You can either download a ready-to-use Docker image from the release section of the repository or build your own image (see below). If you have downloaded a Docker image from the release section, you can load it by running
docker load -i word-counter-docker-image.tar.gz
To use the program, you will need to give the Docker container access to a directory on your machine so it can read files. You can give the container access to the current working directory and make the program read a file with e.g.:
docker run -v .:/outside word-counter /outside/test-data/given-text.txt
This should output:
2: do
2: that
1: go
1: so
1: thing
1: well
1: you
To build your own Docker image, simply run the following command inside the repository directory:
docker build -t word-counter .
This will take a while, but you should eventually end up with a Docker image containing the program.
If you need to share your Docker image, you can export it using
docker save -o word-counter-docker-image.tar word-counter
You can then load the image using the instructions above (even if it is first compressed using e.g. gzip).
The program is implemented in Haskell.
To compile the program you will need the following:
- The Glasgow Haskell compiler (ghc) (tested with version 9.4.8)
- The Cabal build system (cabal) (tested with version 3.10.3.0)
If you are on a Linux system, you can probably install these through the package manager of your distribution. Otherwise, you will have to manually install them following the instructions on the pages linked above. If you are on Windows, you may additionally want a Cygwin installation to get a Unix-like environment.
If the environment is correctly set up, you can compile the program with:
cabal buildYou can run the program by providing it with the name of a text file to count words in.

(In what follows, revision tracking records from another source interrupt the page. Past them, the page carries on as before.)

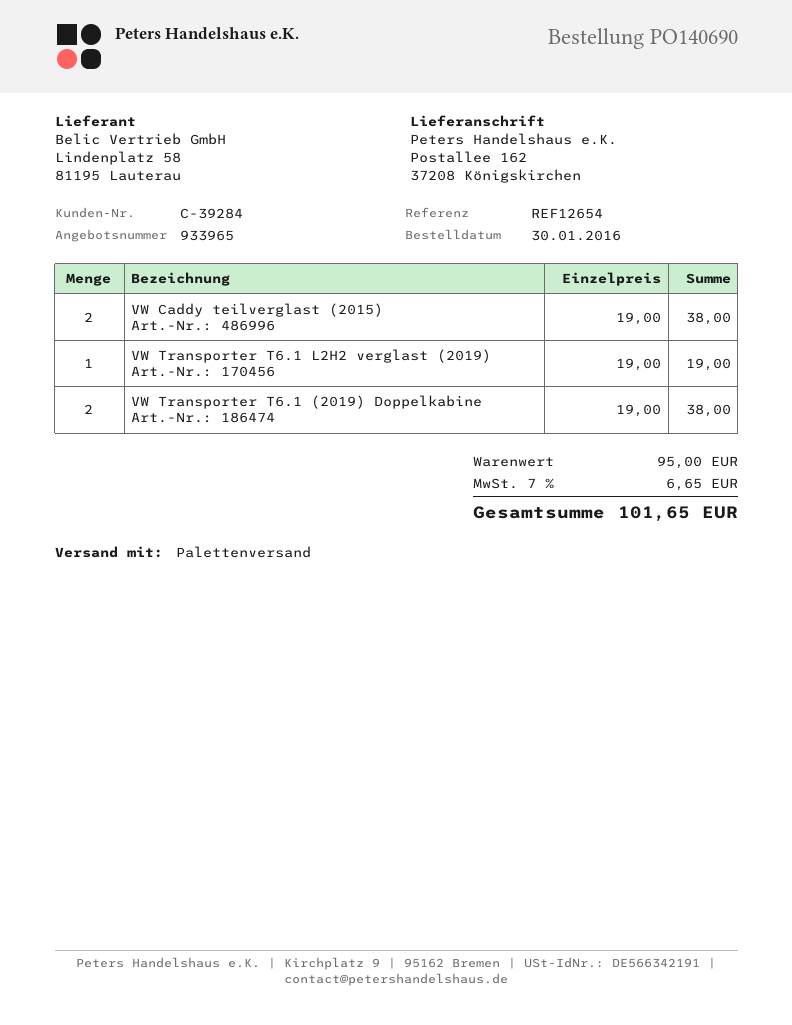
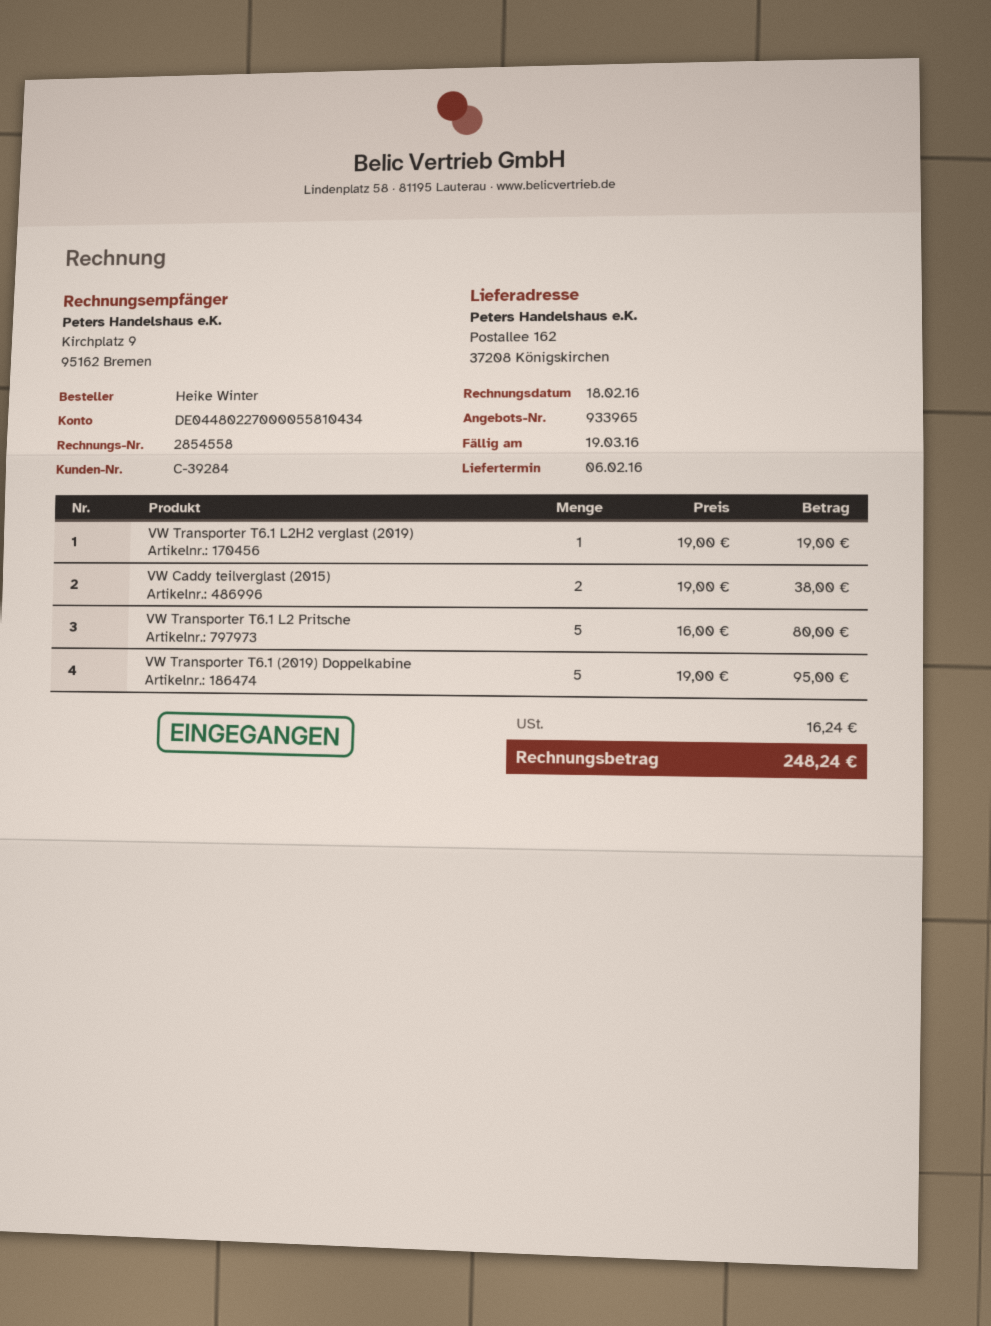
VW Transporter T6.1 (2019) Doppelkabine: 2 x 19.00 = 38.00 -> 5 x 19.00 = 95.00
VW Transporter T6.1 L2 Pritsche: none -> 5 x 16.00 = 80.00
tax: 6.65 -> 16.24
total: 101.65 -> 248.24

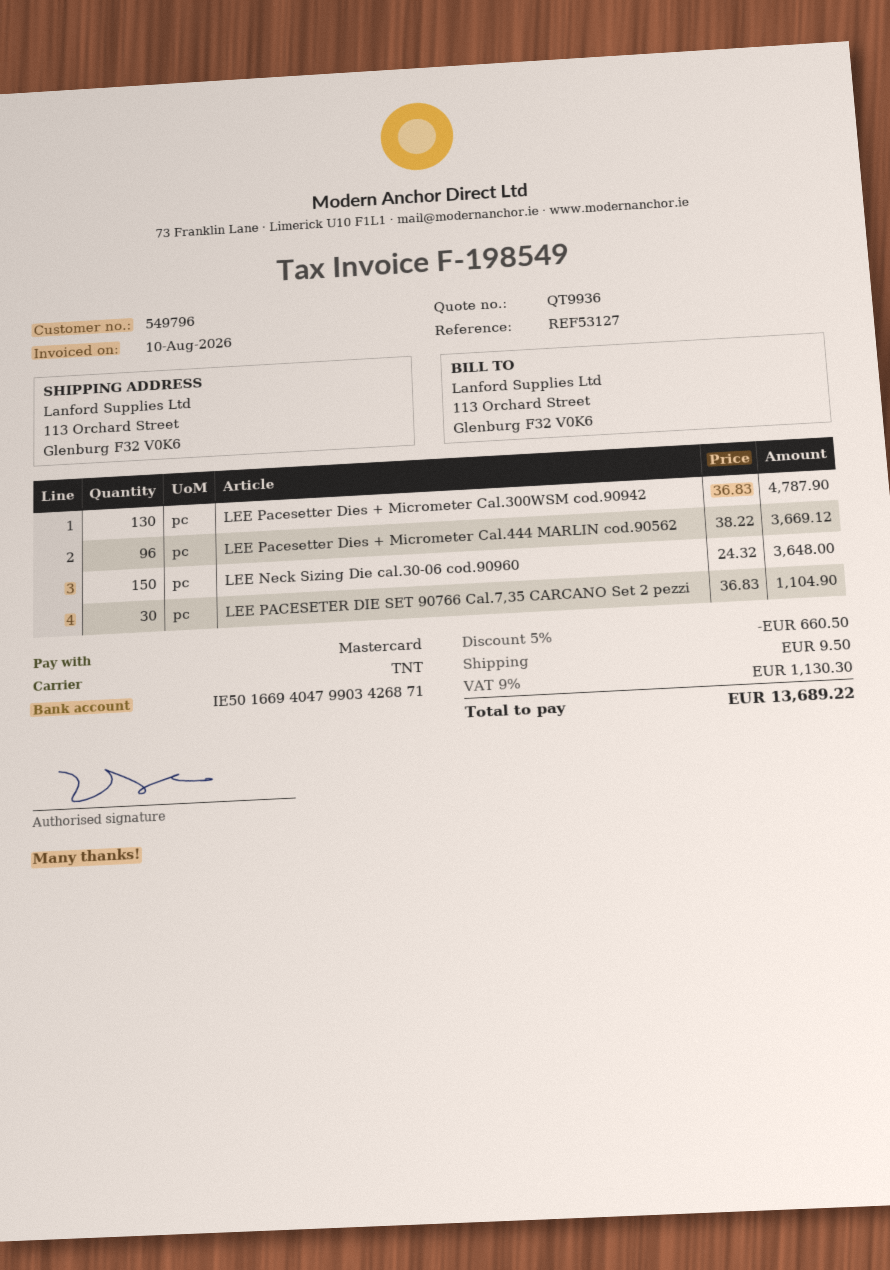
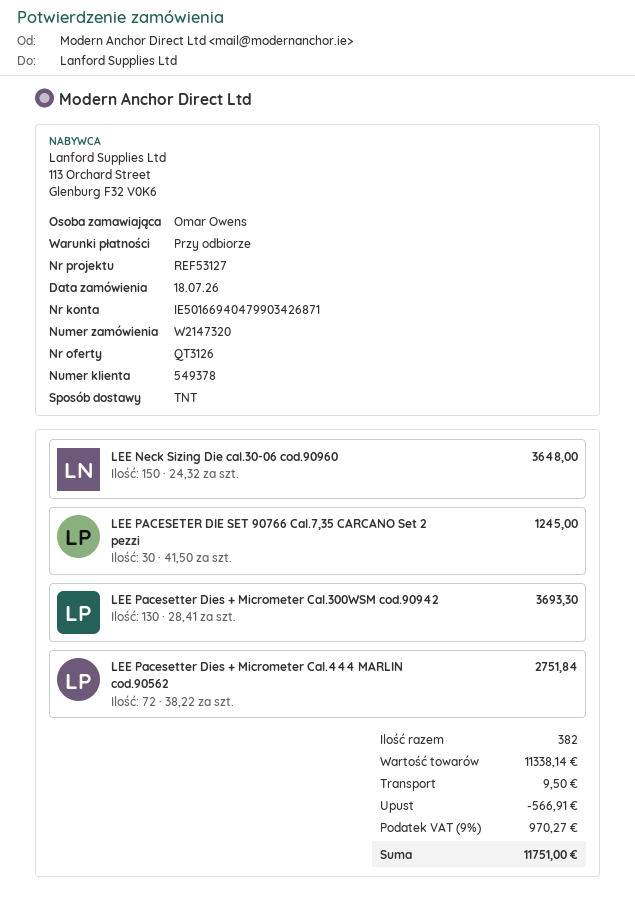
quote number: QT9936 -> QT3126
customer number: 549796 -> 549378
LEE Pacesetter Dies + Micrometer Cal.300WSM cod.90942: 130 x 36.83 = 4787.90 -> 130 x 28.41 = 3693.30
LEE Pacesetter Dies + Micrometer Cal.444 MARLIN cod.90562: 96 x 38.22 = 3669.12 -> 72 x 38.22 = 2751.84
LEE PACESETER DIE SET 90766 Cal.7,35 CARCANO Set 2 pezzi: 30 x 36.83 = 1104.90 -> 30 x 41.50 = 1245.00
discount: 660.50 -> 566.91
tax: 9% = 1130.30 -> 9% = 970.27
total: 13689.22 -> 11751.00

For example, you can run the test example with Cabal:
cabal run word-counter -- test-data/given-text.txtoutputs:
2: do
2: that
1: go
1: so
1: thing
1: well
1: you
The program has a test suite using HSpec and QuickCheck. You can run the test suite using Cabal:
cabal test --test-show-details=directThe program makes some assumptions to simplify its design:
- Files are validly Unicode-encoded
- Files are small enough to fit in memory
- Words can consist of anything, even non-letter forms such as symbols and punctuation
- Texts have less than 2^29 occurrences of each word
- We know nothing about the distribution of words in the text up front
The program is implemented in Haskell with Cabal.
It uses the hashtables library for fast hash tables and the text library for Unicode text processing.
The program works in the following stages:
- Attempt to read the given file, exiting with an error if this is not possible (or if no file is given)
- Normalize all letter cases in the text
- Split the text into words
- Iterate through the words and update a hash table mapping each word to the number of times it occurs
- Convert the hash table to a list of key-value pairs (i.e. word-count pairs)
- Sort the list by descending count, then by lexicographic ordering on words
- Format the list
- Print the list
If we had more information about the words in the text, we might be able to tweak the approach for better performance.
The program assumes that words can consist of any type of characters (except whitespace).
This assumption was made for portability, since the Haskell libraries for advanced Unicode processing require extra libraries to be available at runtime.
The program assumes that each word occurs fewer than 2^29 times, which allows it to use Int instead of Integer for performance.
The program works in a pipeline consisting of the following steps:
- Case conversion: O(n)
- Word splitting: O(n)
- Counting: each update is in O(1) amortized, so the counting is in O(n)
- Converting hash table to list of key-value pairs: O(n)
- Sorting: O(n log n)
- Output formatting: O(n)
In total, the program runs in O(n log n) time.